Der Film zeigt einen der unfassbaren Fälle von Kindesmisshandlung mit Todesfolge, die sich nach meinem subjektiven Eindruck in Deutschland in den letzten Jahren und Monaten immer häufiger ereignen. Viele Zuschauerinnen und Zuschauer hat dieser Film nicht nur betroffen gemacht, sondern auch schockiert. Andere haben nach dem Film noch lange in stummer Trauer verharrt. Trotz der grausam realistischen Darstellung kann niemand das Leid ermessen, das Karolina in ihrem kurzen Leben wirklich ertragen musste.

Der Film berichtet auch richtig, dass mehr als eine Millionen Kinder in unserem Land regelmäßig mit Gegenständen geschlagen oder gar misshandelt werden. Es wird zu Recht auch auf die Gefahr hingewiesen, dass Kinder, die eine solche Tortur überleben, als Erwachsene gefährdet sind, selbst Täterinnen oder Täter zu werden. Richtig ist sicher auch, dass es eine Vielzahl von Fällen gibt, in denen die Tat von dem "neuen Freund" der Mutter des Kindes ausgeht. Auch sind Kinder in Milieus mit Prostitution und Drogenabhängigkeit besonders gefährdet. In der letzten Sequenz des Films wird dann auf einen vergleichbaren Fall im Nachbardorf verwiesen und damit der Eindruck erweckt, als käme Kindesmisshandlung nur in Patchwork-Familien oder in diesem Milieu vor.

Die Armut trägt zur Häufigkeit der Fälle bei

Dieser Eindruck ist nicht richtig: Viele Erwachsene, die mit Kindern zusammenleben, kümmern sich liebevoll um jedes einzelne Kind, obwohl sie selbst nicht der leibliche Vater oder die leibliche Mutter sind. Sie versuchen, den Kindern eine gute Lebensperspektive zu geben und sparen sich häufig das Letzte vom Mund ab, damit es den Kindern einmal besser geht.

Andererseits kommt auch in Familien, in denen beide leiblichen Eltern mit den Kindern zusammenleben seelische und körperliche Gewalt, Misshandlung und sogar schwere Misshandlung mit Todesfolge vor. Hier sind vielfach Überforderung, Verzweiflung bis hin zur psychischen Erkrankung die Ursachen für das schreckliche Verhalten eines oder beider Elternteile. Die zunehmende Armut von jungen Familien mit Kindern hat das Risiko anwachsen lassen und trägt zur Häufigkeit der Fälle bei.

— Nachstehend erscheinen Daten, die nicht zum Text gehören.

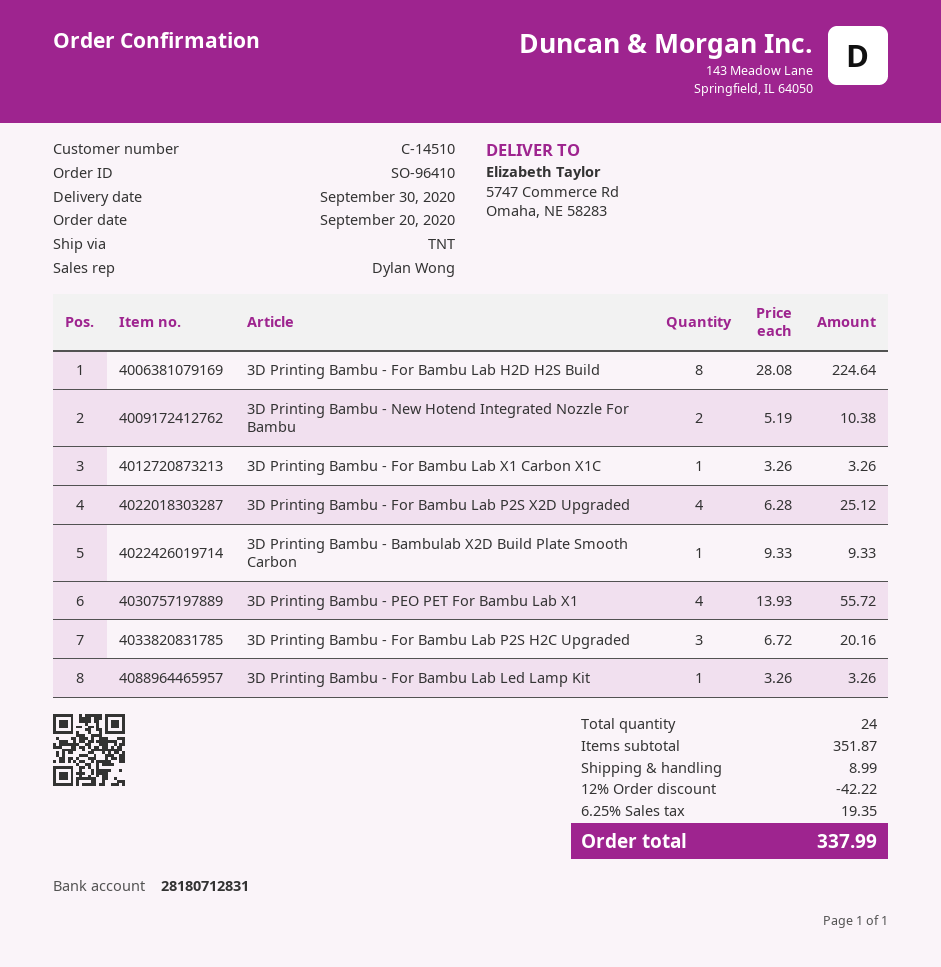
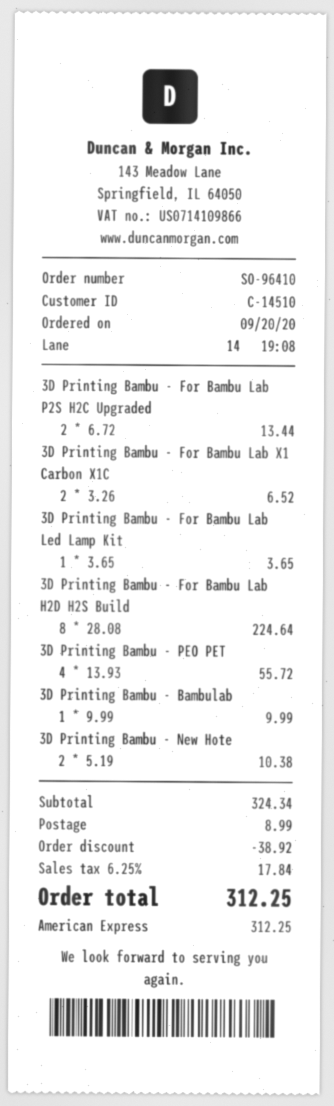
3D Printing Bambu - For Bambu Lab X1 Carbon X1C: 1 x 3.26 = 3.26 -> 2 x 3.26 = 6.52
3D Printing Bambu - For Bambu Lab P2S X2D Upgraded: 4 x 6.28 = 25.12 -> none
3D Printing Bambu - Bambulab X2D Build Plate Smooth Carbon: 1 x 9.33 = 9.33 -> 1 x 9.99 = 9.99
3D Printing Bambu - For Bambu Lab P2S H2C Upgraded: 3 x 6.72 = 20.16 -> 2 x 6.72 = 13.44
3D Printing Bambu - For Bambu Lab Led Lamp Kit: 1 x 3.26 = 3.26 -> 1 x 3.65 = 3.65
subtotal: 351.87 -> 324.34
discount: 42.22 -> 38.92
tax: 6.25% = 19.35 -> 6.25% = 17.84
total: 337.99 -> 312.25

Mir ist deshalb folgende Anmerkung wichtig: Bund, Länder und Kommunen müssen in einer konzertierten Aktion mehr für einen wirksamen Kinderschutz tun. Der Bund muss der zunehmenden Kinderarmut wirksam entgegentreten. Länder und Gemeinden müssen Netzwerke früher Förderung bilden, in denen Bildung, Gesundheitsvorsorge, Familien- und Jugendhilfe zusammenwirken, um einer aufkommenden Überforderung rechtzeitig entgegenzuwirken. In manchen deutschen Städten, z. B. in Dormagen, gibt es hierfür ermutigende Beispiele, über die auch im ZDF schon berichtet wurde. Solche Beispiele vermitteln Hoffnung, werden hoffentlich Nachahmer finden und sind dann wirksamer als immer neue Gesetze.